Huffington Post is a content farm, essentially, and is filled with lots of distractions. It is also a home base for ideologues, with its founders and editors frequently appearing on talk shows and injecting themselves into political commentary. Much of its readership happens to be religious or Christian, just as most people you meet in the West will happen to be religious and/or Christian. Perhaps we should consider that though many of these people are leaving religiously-oriented comments, the propriety of their writing is not necessarily correlated with their religiosity so much as its correlated with other factors.


I find proselytism highly disrespectful, yet it's common to Islam, Christianity, and historically Judaism. So I wouldn't say respect is fundamental to religion.

I'm willing to give the commentators the benefit of the doubt though and assume they meant no disrespect. They'd probably be puzzled that anyone would find offense. Likely just a lack of exposure to other world views.


If you truly believe that an all-powerful, provenly vengeful supreme being wants you to personally spread his word to other people, it'd be a pretty bad idea to disobey.

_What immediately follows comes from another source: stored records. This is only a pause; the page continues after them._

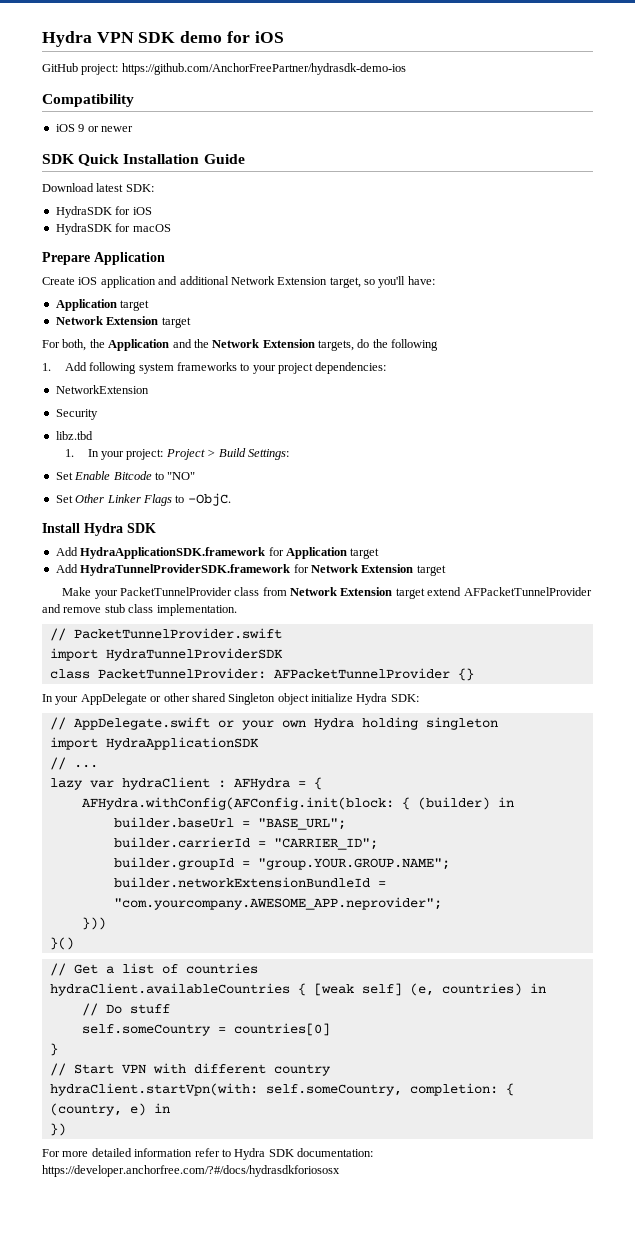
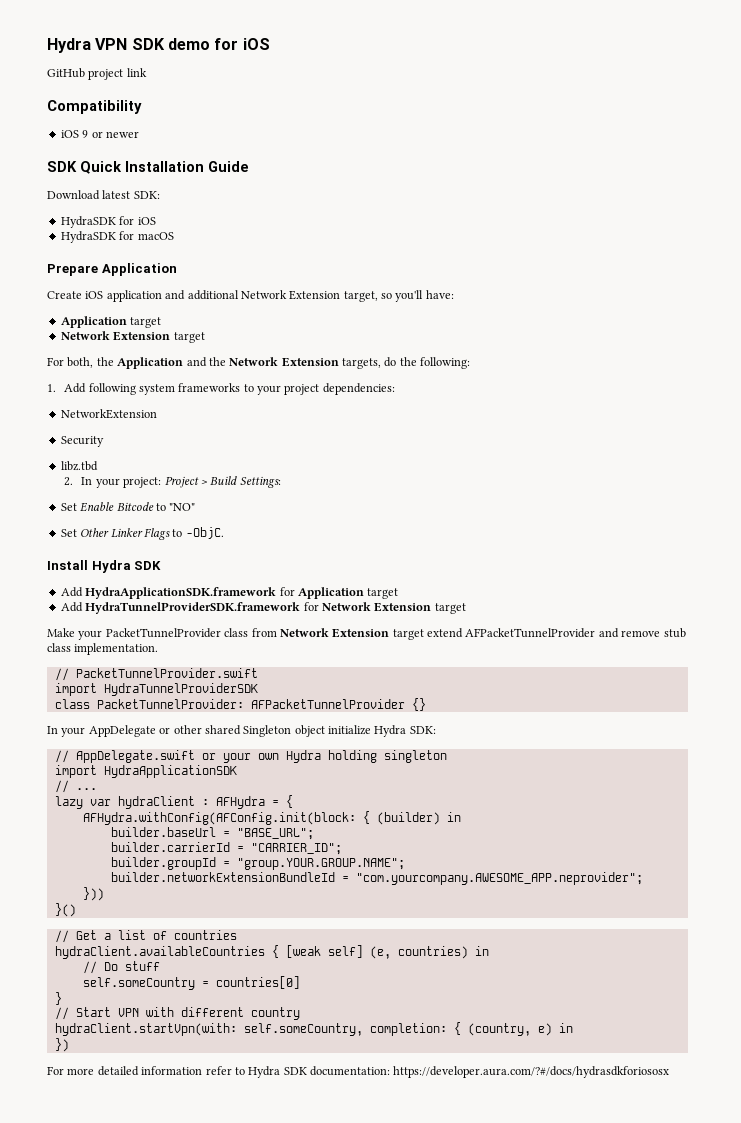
[81,63,406,75] project: https://github.com/AnchorFreePartner/hydrasdk-demo-ios -> [88,68,147,80] project link
[391,339,439,351] following -> [420,357,471,369] following:
[64,449,74,457] 1. -> [64,477,74,486] 2.
[42,1165,340,1177] https://developer.anchorfree.com/?#/docs/hydrasdkforiososx -> [393,1066,670,1078] https://developer.aura.com/?#/docs/hydrasdkforiososx

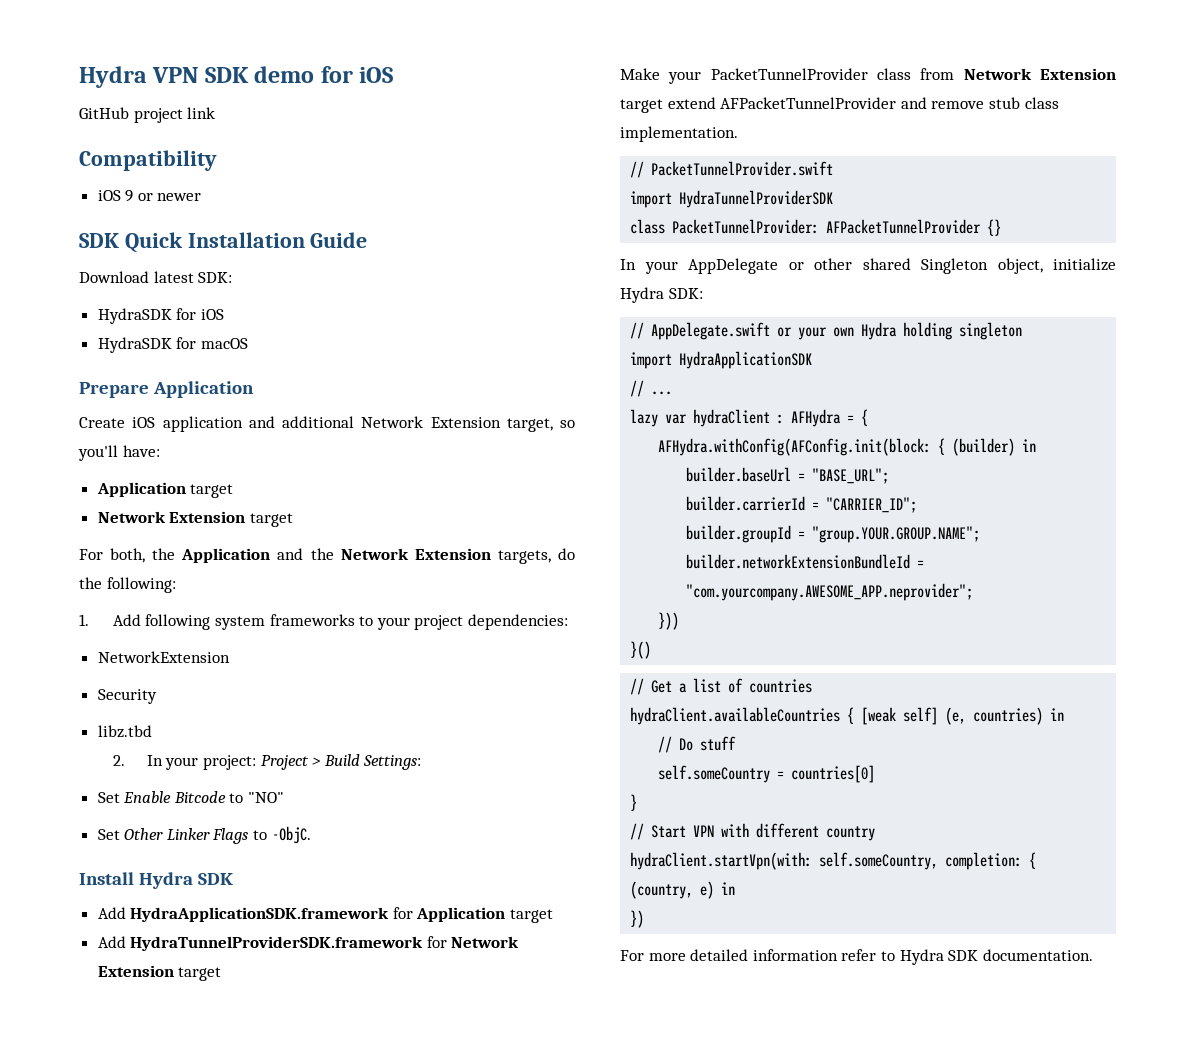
[294,725,325,737] object -> [997,258,1043,274] object,
[310,1066,670,1078] documentation: https://developer.aura.com/?#/docs/hydrasdkforiososx -> [982,949,1093,961] documentation.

That was really sad. I'm a Christian, but fully recognize there is some sickening hypocrisy in the 'Christian' world (and probably all religious and non-religious groups), but it's especially sick when these attitudes are propagated by supposed love. Truly, 'they worship me with their lips, but their hearts are far from me'.

This makes me question anything that supports rape fantasies. Anything that would even remotely encourage someone to act out this horrible, life ruining crime on another human being is very bad for society. It's one form of censorship I would support.


Not brave enough to stand up for censorship with your own account?

I voted you down. I don't think your comment has any meaningful place in this thread. It should go without saying that you shouldn't use someone's death to soapbox about censorship or any other unrelated topic.


Like my other account is any less anonymous? (didn't realize I was signed in with this account).

Journalistic convention is more related to the topic??

We've just found out about someone that suffered through a hell-filled life because of some sicko's fantasy. I'd hope we would try and figure out a way to spare others the same aweful fate.


> because of some sicko's fantasy.

No, he suffered through a hell-filled life because of some sicko's _actions_.


OK, agreed. And did that guy just get up one day and decide to do this out of the blue? No way -- he fantasized about it first. Thoughts lead to actions -- it's always worked that way. Granted, not ALL thoughts lead to ALL actions, but no action ever happened before the thought. Encouraging or feeding a _destructive_ fantasy doesn't have any positive outcomes (neutral at best).


> no action ever happened before the thought.

What about 'crimes of passion'?


Oh, this is such a great argument for thought crimes! Because most crimes occur after somebody thinks of them, we should ban any thought (and by implication this includes any depiction) of any crime!

I'm sure that will work out great.

But it is hardly surprising that a religious person came up with this, given that most sins are already thought crimes.


Well, in fairness, religious people seem to have difficulty telling apart fantasies from reality...

After all, that is what faith is, a strong belief that your fantasies are real.


Damn. Getting all teary-eyed reading the posts in the other thread. Life on this little rock can be so hard sometimes... RIP Bill.